### Aim of the task:
Please print, exactly, only the lines in the entries below from the line that has "text-align: center ->" through the line that has "font-size: 12px ->". Pictures don't go in.

### Available data:
Content starts

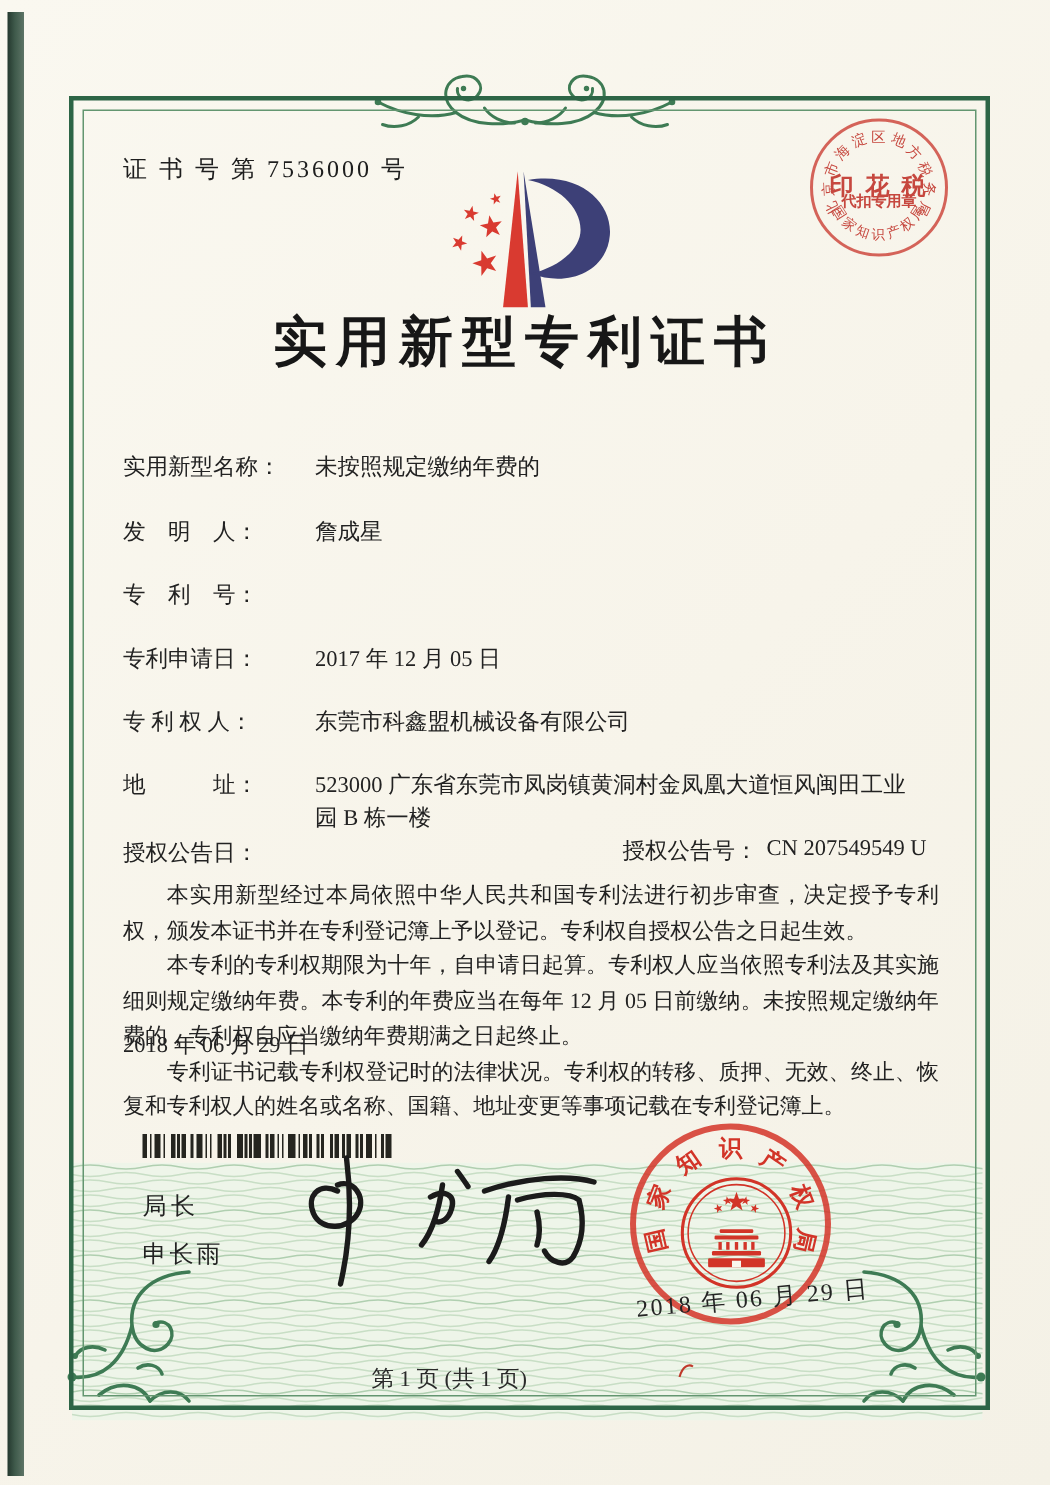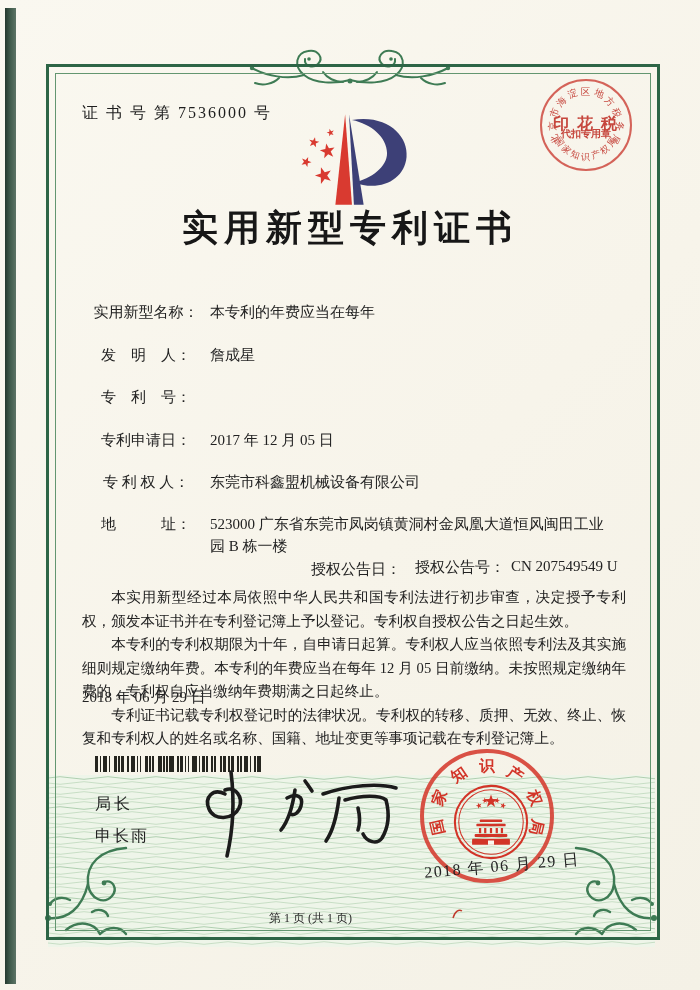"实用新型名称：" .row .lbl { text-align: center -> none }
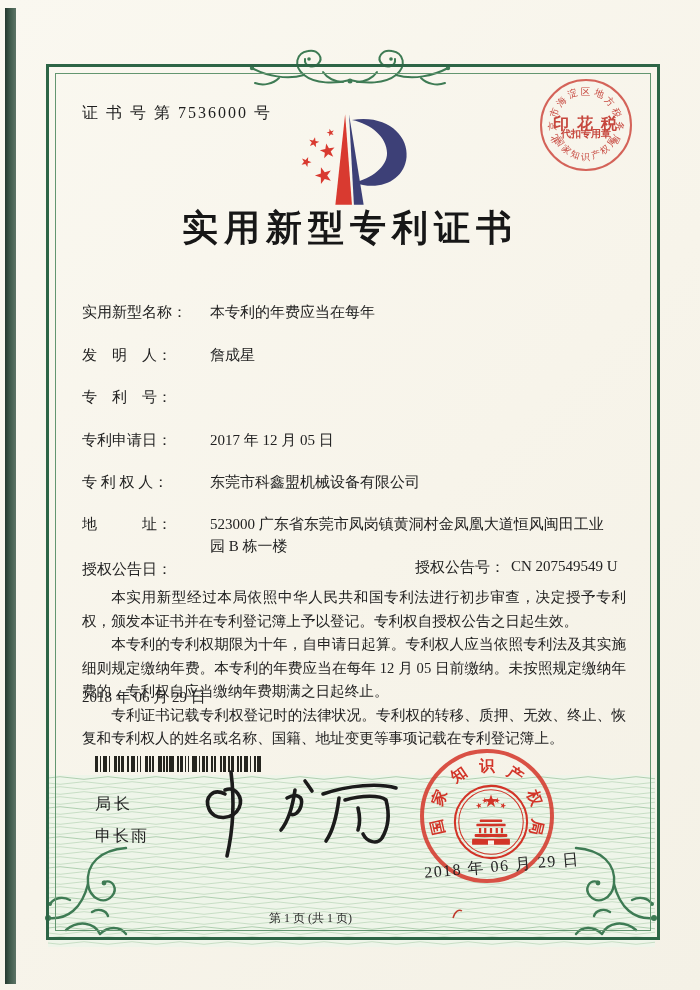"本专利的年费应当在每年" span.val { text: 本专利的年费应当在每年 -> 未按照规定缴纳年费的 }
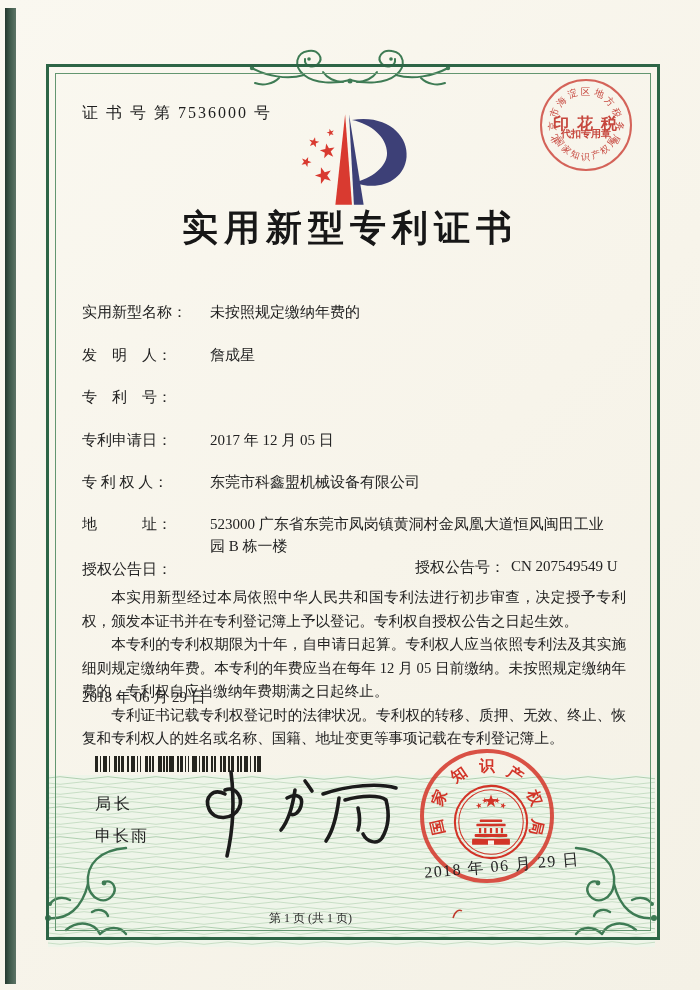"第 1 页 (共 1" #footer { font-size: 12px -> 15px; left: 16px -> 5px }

Content ends
Content starts

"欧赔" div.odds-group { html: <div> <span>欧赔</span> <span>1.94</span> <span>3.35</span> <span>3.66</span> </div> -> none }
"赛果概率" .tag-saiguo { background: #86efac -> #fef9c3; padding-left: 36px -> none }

Content ends

### Output of the task:
"实用新型名称：" .row .lbl { text-align: center -> none }
"本专利的年费应当在每年" span.val { text: 本专利的年费应当在每年 -> 未按照规定缴纳年费的 }
"第 1 页 (共 1" #footer { font-size: 12px -> 15px; left: 16px -> 5px }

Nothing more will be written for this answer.